27 – St Nicholas Street

The Street that Disappeared

St Nicholas Street, where I lived from 1948 to 1960. 

This horse shoe, let into the crossroads at the top of St Nicholas Street on Horseshoe Corner, was – either: thrown by the horse of John of Gaunt, as he rode in triumph, having been made Duke of Lancaster in 1362; – or: the sign of a horse fair. Catching the dual nature of Lancaster before the maritime trade from 1700 [Letter 25]: county town, with a statement castle, seat of the Duchy of Lancaster (rarely sat on – John of Gaunt, Shakespeare’s “time-honour’d Lancaster”, never came), with its Assizes at which all crown court cases for the county were tried; a local agricultural and market town benefiting from its location on a cattle- and horse-trading route south.

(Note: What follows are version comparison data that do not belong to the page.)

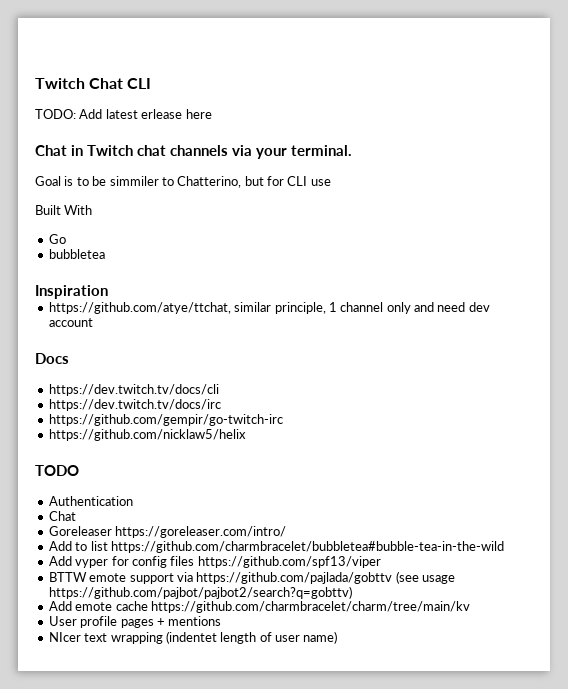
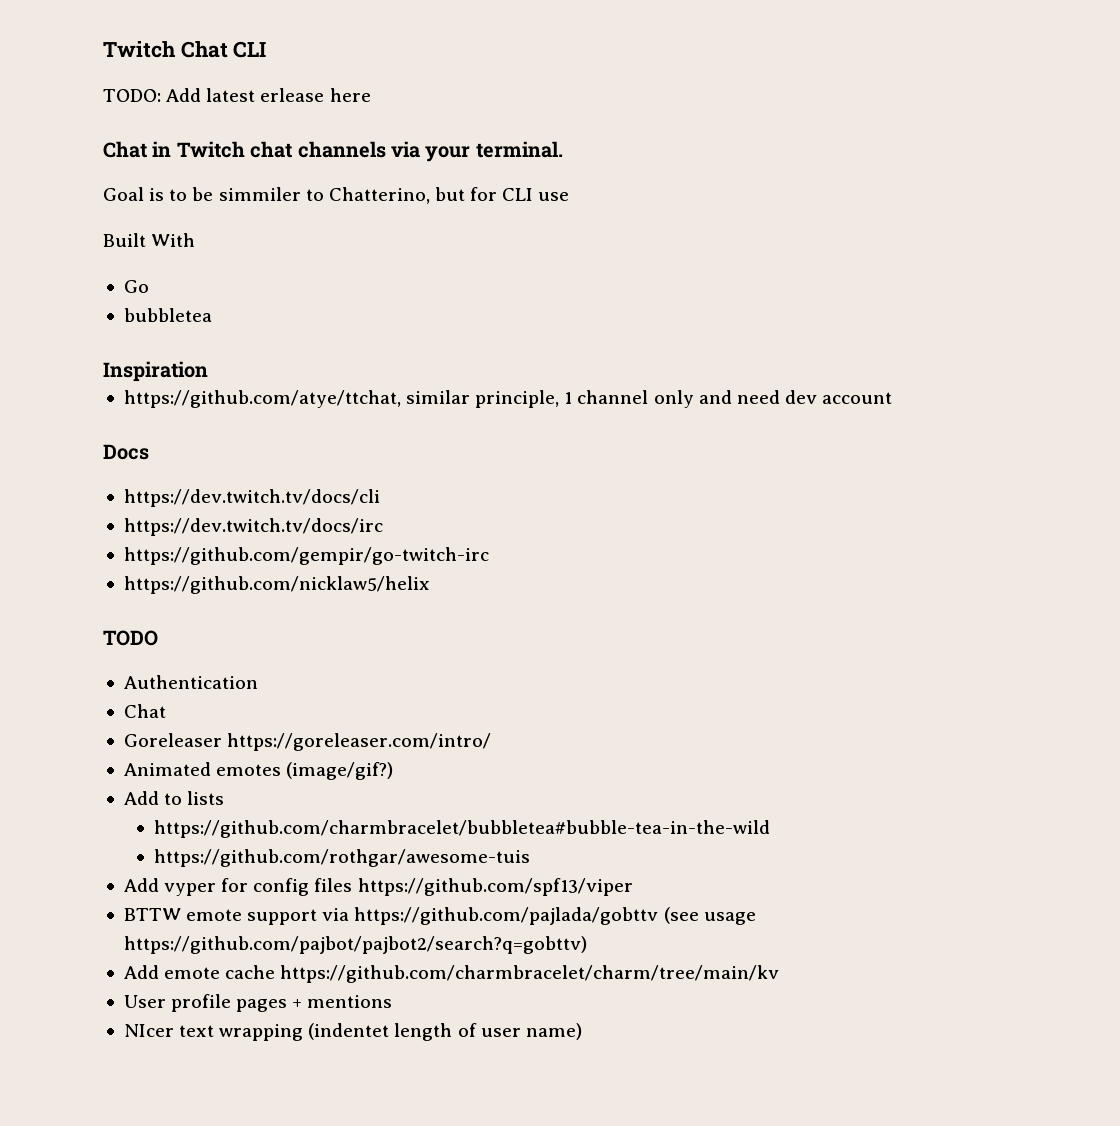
+ Animated emotes (image/gif?)
- Add to list https://github.com/charmbracelet/bubbletea#bubble-tea-in-the-wild
+ Add to lists
+ https://github.com/charmbracelet/bubbletea#bubble-tea-in-the-wild
+ https://github.com/rothgar/awesome-tuis

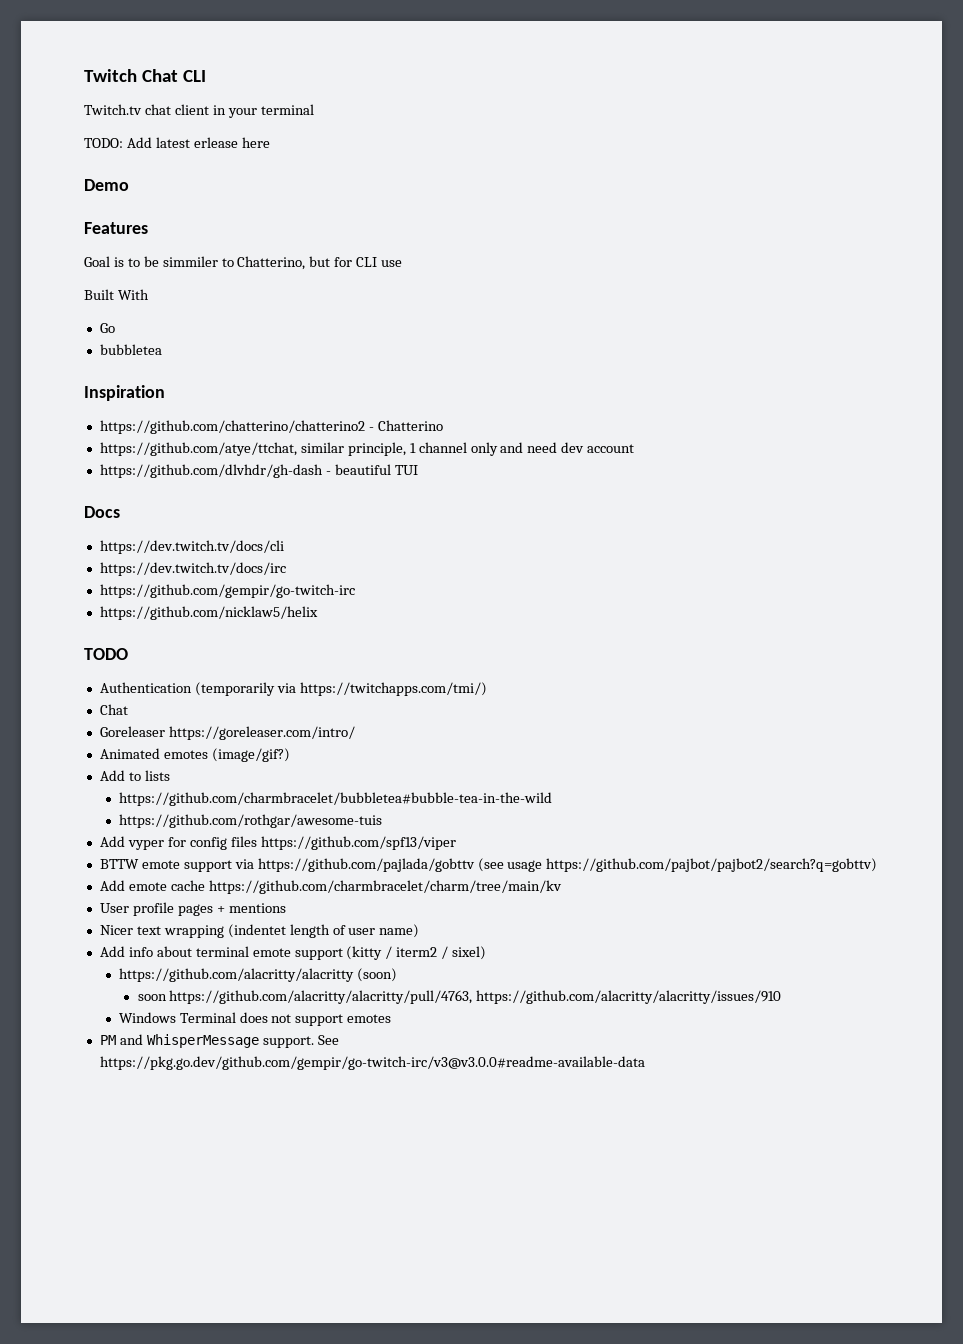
+ Twitch.tv chat client in your terminal
- Chat in Twitch chat channels via your terminal.
+ Demo
+ Features
+ https://github.com/chatterino/chatterino2 - Chatterino
+ https://github.com/dlvhdr/gh-dash - beautiful TUI
- Authentication
+ Authentication (temporarily via https://twitchapps.com/tmi/)
- NIcer text wrapping (indentet length of user name)
+ Nicer text wrapping (indentet length of user name)
+ Add info about terminal emote support (kitty / iterm2 / sixel)
+ https://github.com/alacritty/alacritty (soon)
+ soon https://github.com/alacritty/alacritty/pull/4763, https://github.com/alacritty/alacritty/issues/910
+ Windows Terminal does not support emotes
+ PM and WhisperMessage support. See https://pkg.go.dev/github.com/gempir/go-twitch-irc/v3@v3.0.0#readme-available-data

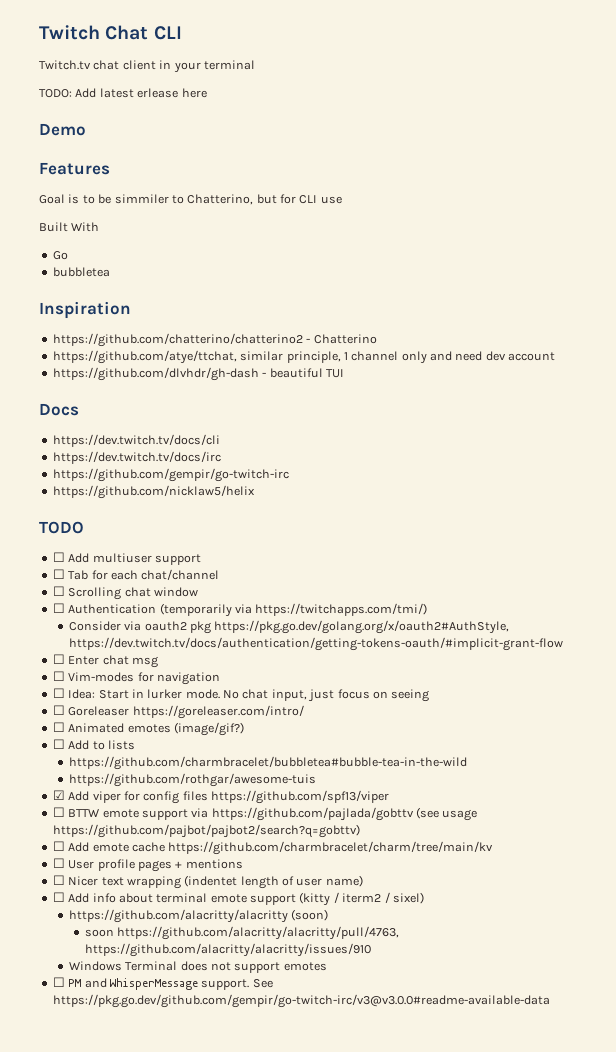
- Authentication (temporarily via https://twitchapps.com/tmi/)
- Chat
- Goreleaser https://goreleaser.com/intro/
+ ☐ Add multiuser support
+ ☐ Tab for each chat/channel
+ ☐ Scrolling chat window
+ ☐ Authentication (temporarily via https://twitchapps.com/tmi/)
+ Consider via oauth2 pkg https://pkg.go.dev/golang.org/x/oauth2#AuthStyle, https://dev.twitch.tv/docs/authentication/getting-tokens-oauth/#implicit-grant-flow
+ ☐ Enter chat msg
+ ☐ Vim-modes for navigation
+ ☐ Idea: Start in lurker mode. No chat input, just focus on seeing
+ ☐ Goreleaser https://goreleaser.com/intro/
- Animated emotes (image/gif?)
+ ☐ Animated emotes (image/gif?)
- Add to lists
+ ☐ Add to lists
- Add vyper for config files https://github.com/spf13/viper
+ ☑ Add viper for config files https://github.com/spf13/viper
- BTTW emote support via https://github.com/pajlada/gobttv (see usage https://github.com/pajbot/pajbot2/search?q=gobttv)
+ ☐ BTTW emote support via https://github.com/pajlada/gobttv (see usage https://github.com/pajbot/pajbot2/search?q=gobttv)
- Add emote cache https://github.com/charmbracelet/charm/tree/main/kv
+ ☐ Add emote cache https://github.com/charmbracelet/charm/tree/main/kv
- User profile pages + mentions
+ ☐ User profile pages + mentions
- Nicer text wrapping (indentet length of user name)
+ ☐ Nicer text wrapping (indentet length of user name)
- Add info about terminal emote support (kitty / iterm2 / sixel)
+ ☐ Add info about terminal emote support (kitty / iterm2 / sixel)
- PM and WhisperMessage support.
+ ☐ PM and WhisperMessage support.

The name St Nicholas Street was first recorded in 1360, but probably dates from Pope Nicholas’ 1292 Indulgence relating to the saint’s feast day. The saint was a noted gift-giver, especially to children. A child-pope was elected on 6 December, and children ruled for the day. In the Netherlands he was Sinterklaas. Lancaster’s veneration is illustrated by the candle that was still burning for him in the parish church in 1564, years after Elizabethan law forbade such idolatry. 

An ancient street, leading down from the crossroads on the Roman road to an ancient well, with a pump, a pond, and a stream leading down to the mill race, and a village-green-like area around it. (17 on Speed’s 1610 plan. Stone Well is 11.)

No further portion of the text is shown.